What is required: Your reply should hold exactly the lines from the one that contains "i had breakfast i was happy | start_time: 739.21" through the end of the data. Repeat them word for word.
Recorded information section start
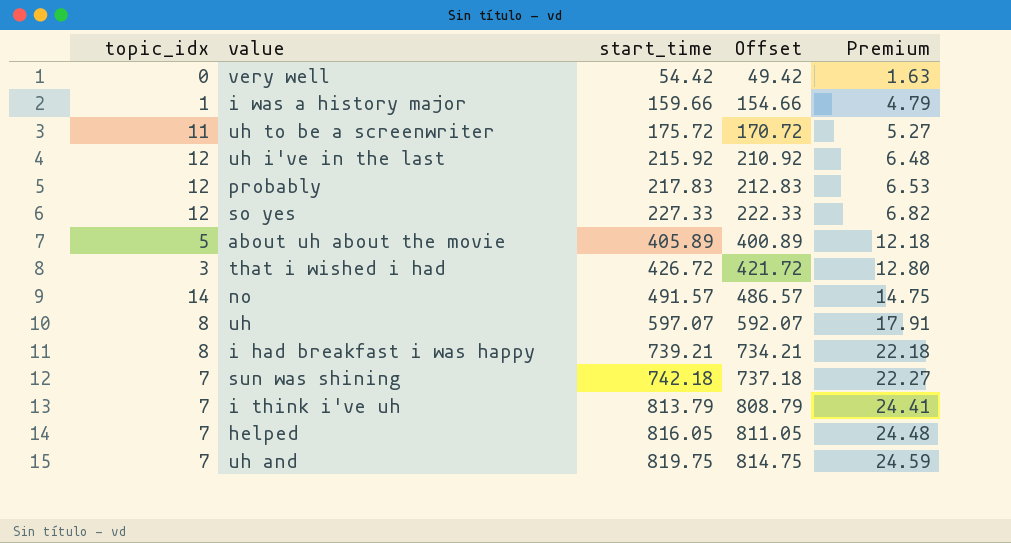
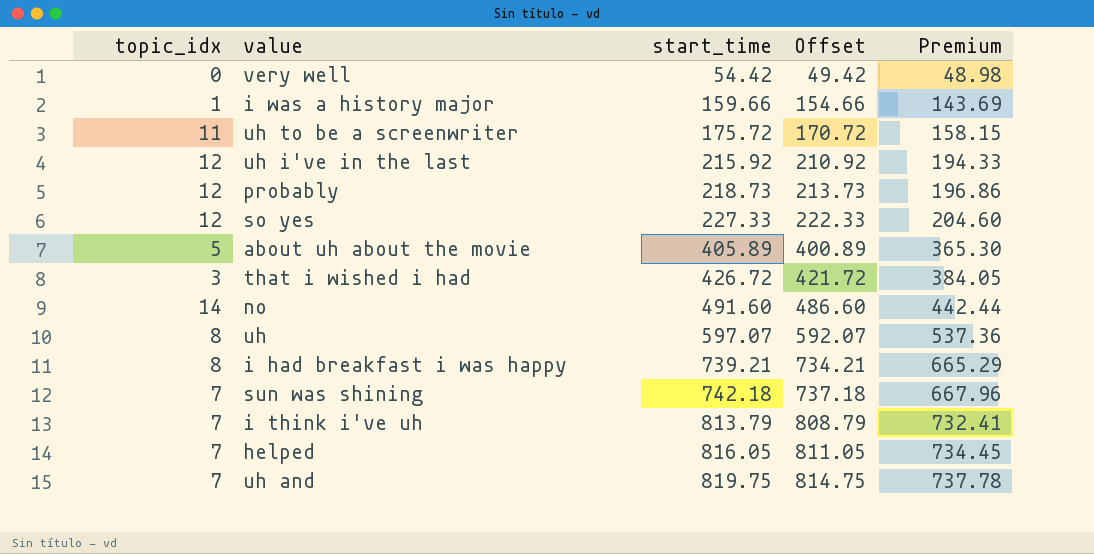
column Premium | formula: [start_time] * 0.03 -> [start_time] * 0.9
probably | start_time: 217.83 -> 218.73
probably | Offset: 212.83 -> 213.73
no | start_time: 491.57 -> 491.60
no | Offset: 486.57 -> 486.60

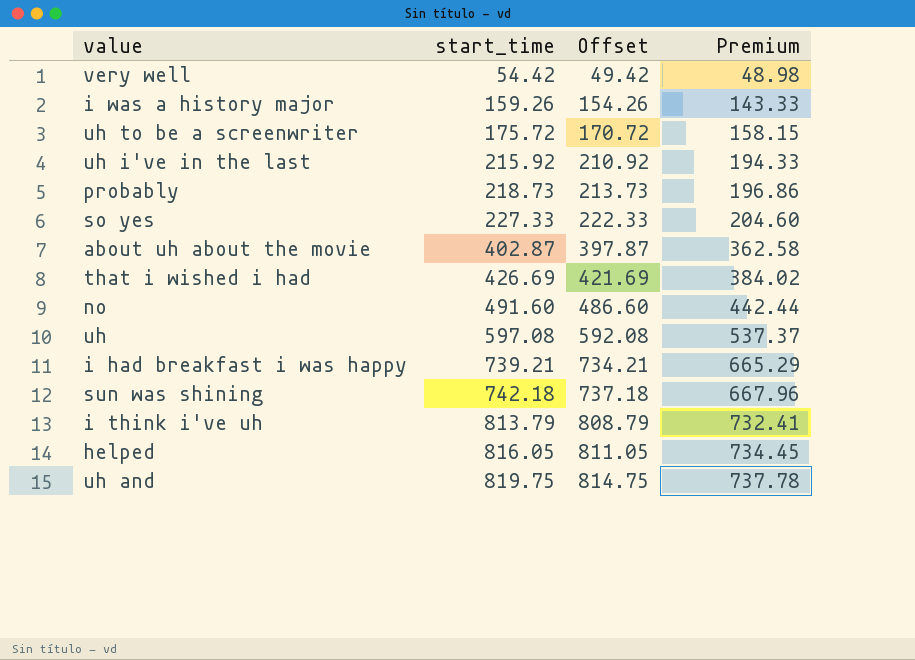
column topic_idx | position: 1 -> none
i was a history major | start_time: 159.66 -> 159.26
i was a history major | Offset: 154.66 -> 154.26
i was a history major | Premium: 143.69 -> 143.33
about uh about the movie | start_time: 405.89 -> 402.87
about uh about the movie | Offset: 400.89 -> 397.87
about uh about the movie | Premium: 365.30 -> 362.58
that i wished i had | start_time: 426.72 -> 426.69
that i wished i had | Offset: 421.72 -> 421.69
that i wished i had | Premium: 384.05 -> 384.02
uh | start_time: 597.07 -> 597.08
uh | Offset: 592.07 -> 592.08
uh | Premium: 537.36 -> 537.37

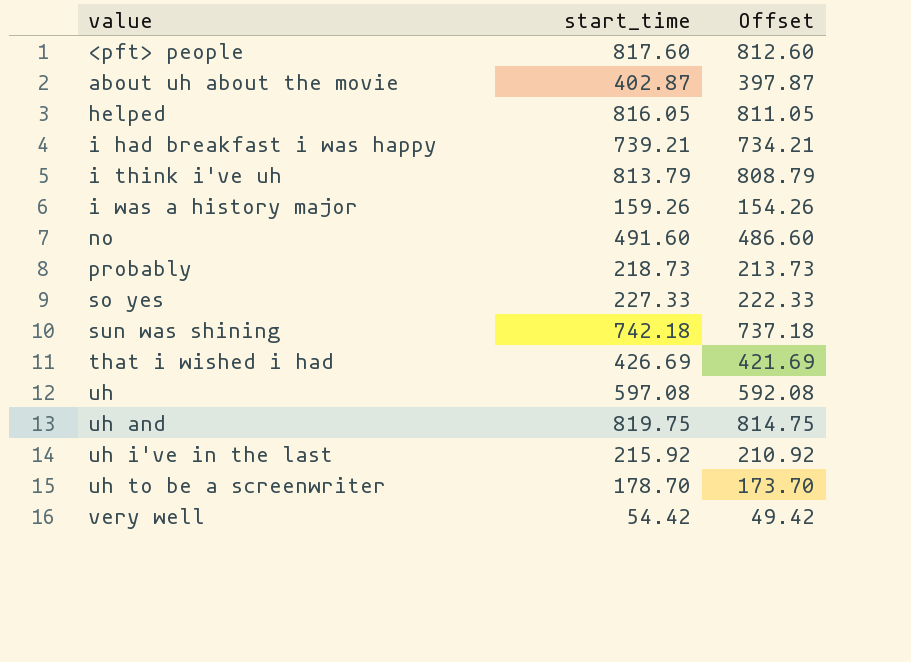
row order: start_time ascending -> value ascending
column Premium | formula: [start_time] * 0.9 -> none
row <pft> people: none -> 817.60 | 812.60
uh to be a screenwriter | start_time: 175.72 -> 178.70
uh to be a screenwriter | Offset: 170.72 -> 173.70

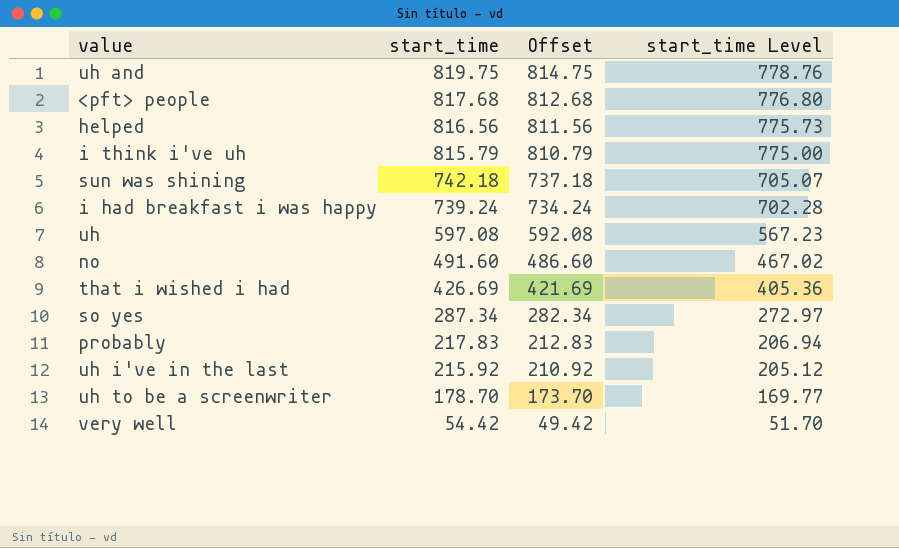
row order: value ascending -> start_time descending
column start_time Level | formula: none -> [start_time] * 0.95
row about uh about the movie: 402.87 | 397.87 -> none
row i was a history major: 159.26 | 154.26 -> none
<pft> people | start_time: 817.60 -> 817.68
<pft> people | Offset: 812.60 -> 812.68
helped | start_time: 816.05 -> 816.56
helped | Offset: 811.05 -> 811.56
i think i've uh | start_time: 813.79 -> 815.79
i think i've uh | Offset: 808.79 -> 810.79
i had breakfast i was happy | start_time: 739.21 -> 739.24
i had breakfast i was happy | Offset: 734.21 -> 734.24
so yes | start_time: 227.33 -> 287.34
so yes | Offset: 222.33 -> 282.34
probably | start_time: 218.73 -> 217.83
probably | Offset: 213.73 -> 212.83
Recorded information section end
Answer area:
i had breakfast i was happy | start_time: 739.21 -> 739.24
i had breakfast i was happy | Offset: 734.21 -> 734.24
so yes | start_time: 227.33 -> 287.34
so yes | Offset: 222.33 -> 282.34
probably | start_time: 218.73 -> 217.83
probably | Offset: 213.73 -> 212.83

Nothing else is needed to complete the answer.